### Activity
Before answering, work out how many lines below contain the string "ikea"; the reply is that number alone.

[Dataset items]
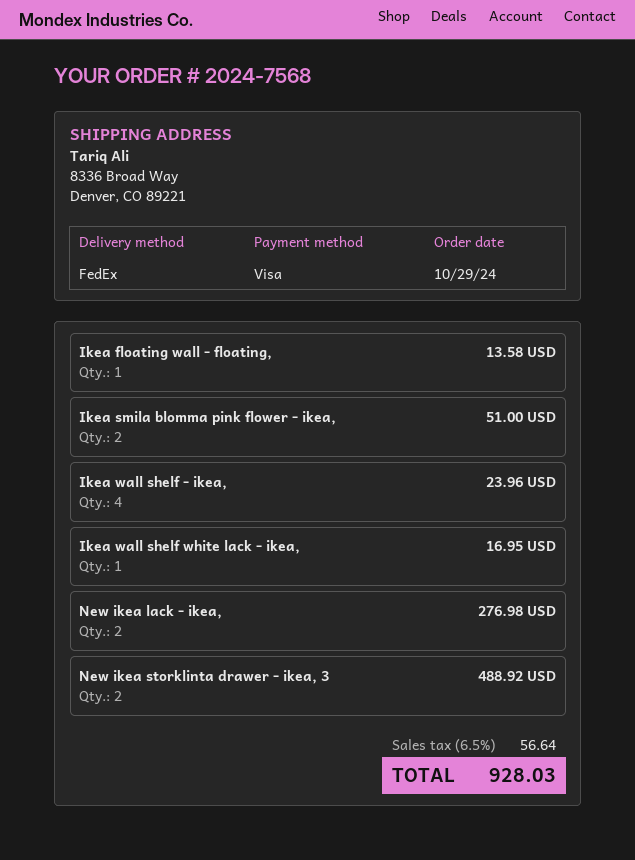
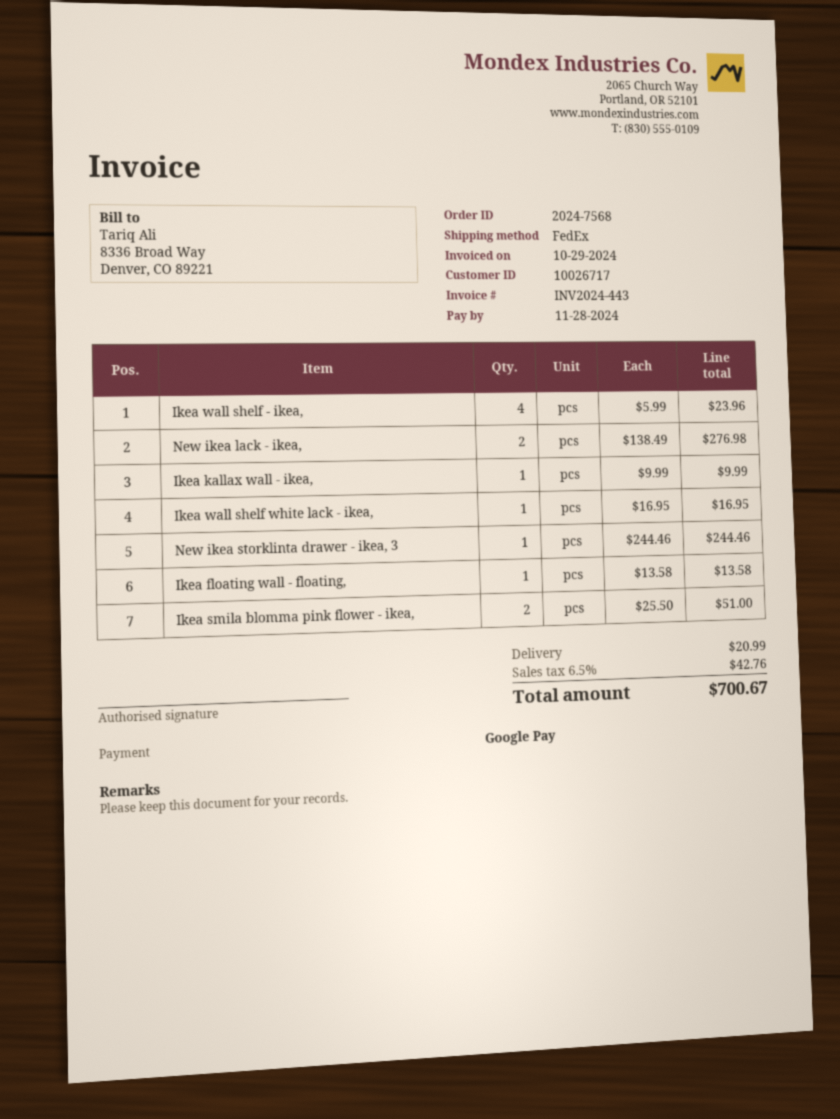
payment method: Visa -> Google Pay
New ikea storklinta drawer - ikea, 3: 2 for 488.92 -> 1 for 244.46
Ikea kallax wall - ikea,: none -> 1 for 9.99
shipping: none -> 20.99
tax: 6.5% = 56.64 -> 6.5% = 42.76
total: 928.03 -> 700.67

### Result of the task
2